TASK REQUIREMENTS
Return each record verbatim, images excluded.

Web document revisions
Start of Block
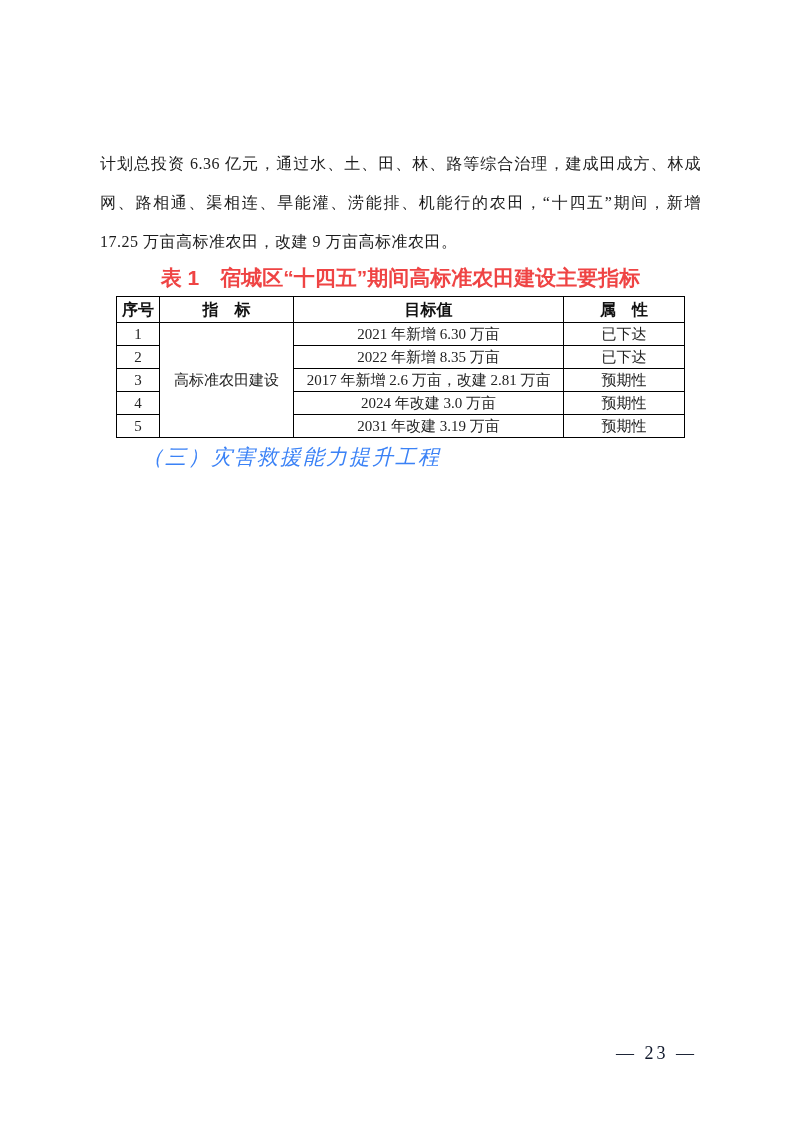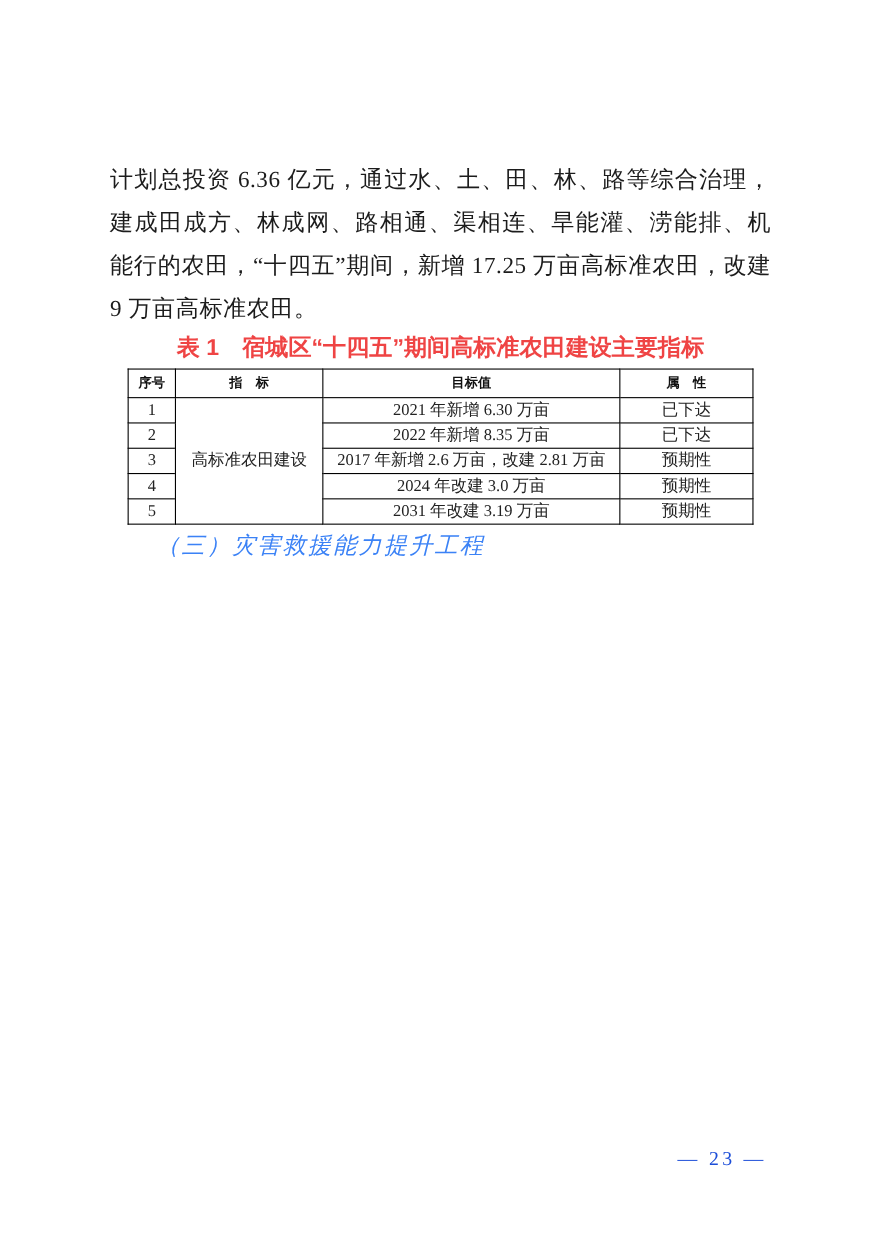--- a/index.html
+++ b/index.html
@@ -26,7 +26,7 @@
   }
   .body-text {
     margin: 0;
-    font-size: 21px;
+    font-size: 16px;
     line-height: 39px;
     text-align: justify;
     text-indent: 2em;

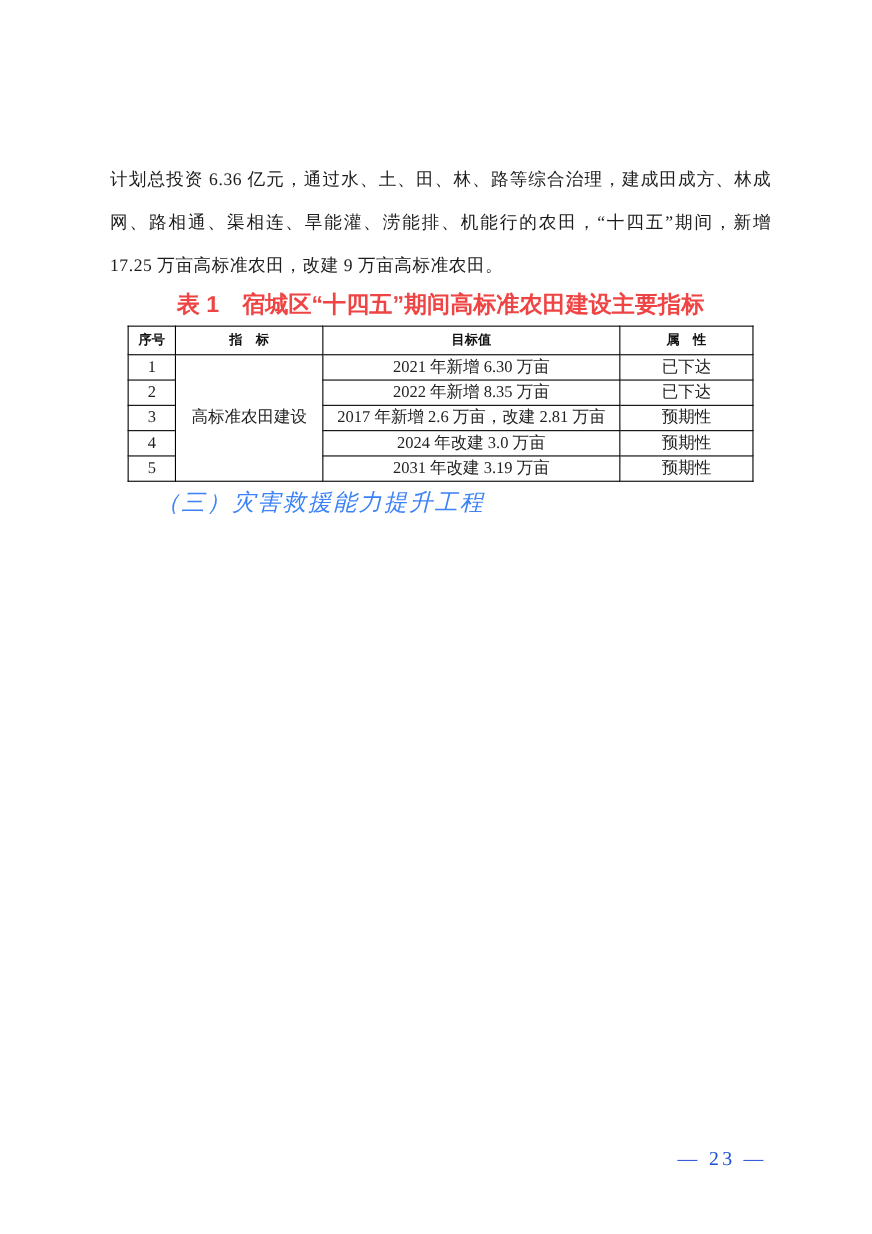--- a/index.html
+++ b/index.html
@@ -66,7 +66,7 @@
   table.data-table th {
     font-family: "Liberation Sans", "DejaVu Sans", sans-serif;
     font-weight: bold;
-    font-size: 12px;
+    font-size: 16px;
     height: 25px;
     color: #111111;
   }

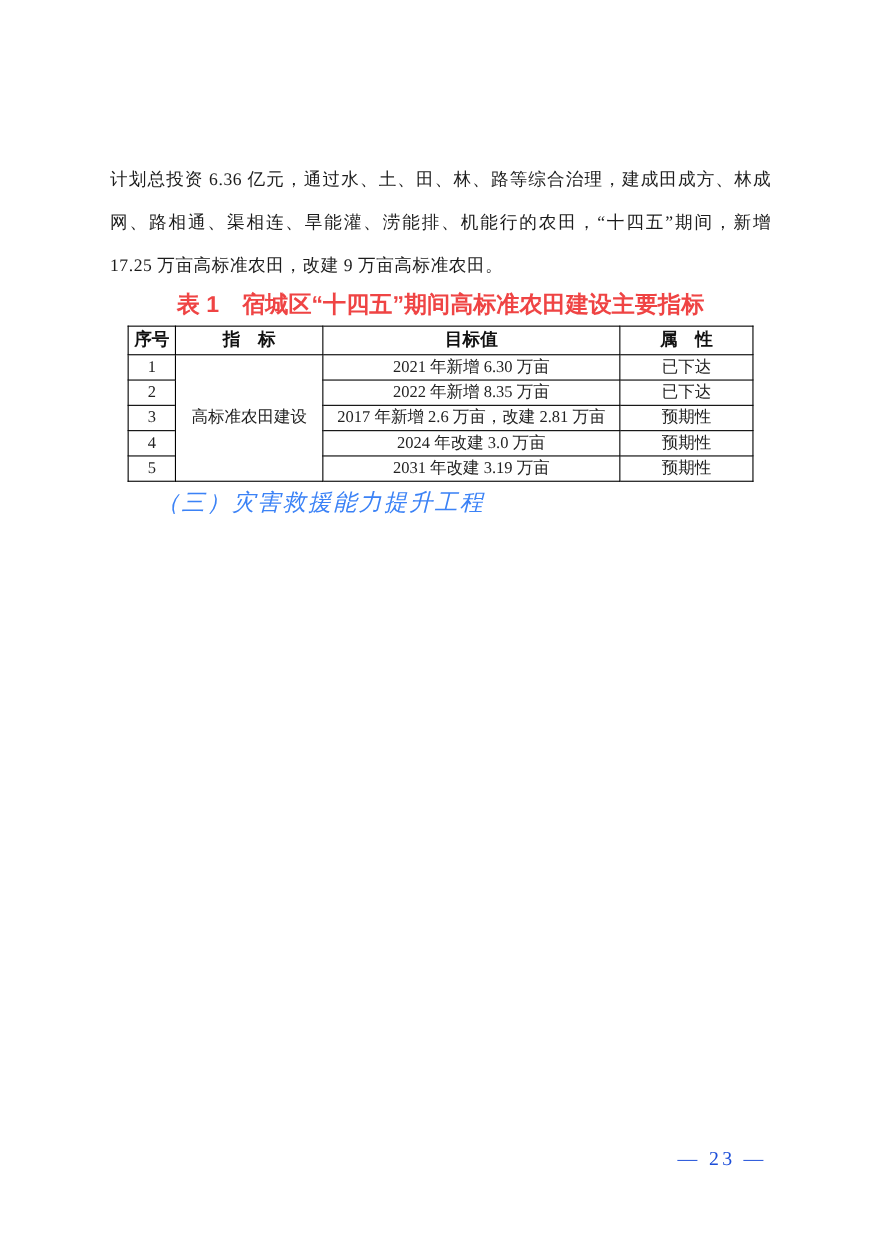--- a/index.html
+++ b/index.html
@@ -85,7 +85,7 @@
     bottom: 58px;
     font-size: 18px;
     letter-spacing: 3px;
-    color: #1d4ed8;
+    color: #0f172a;
   }
 </style>
 </head>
End of Block
OUTPUT FOR THIS EXERCISE
--- a/index.html
+++ b/index.html
@@ -26,7 +26,7 @@
   }
   .body-text {
     margin: 0;
-    font-size: 21px;
+    font-size: 16px;
     line-height: 39px;
     text-align: justify;
     text-indent: 2em;

--- a/index.html
+++ b/index.html
@@ -66,7 +66,7 @@
   table.data-table th {
     font-family: "Liberation Sans", "DejaVu Sans", sans-serif;
     font-weight: bold;
-    font-size: 12px;
+    font-size: 16px;
     height: 25px;
     color: #111111;
   }

--- a/index.html
+++ b/index.html
@@ -85,7 +85,7 @@
     bottom: 58px;
     font-size: 18px;
     letter-spacing: 3px;
-    color: #1d4ed8;
+    color: #0f172a;
   }
 </style>
 </head>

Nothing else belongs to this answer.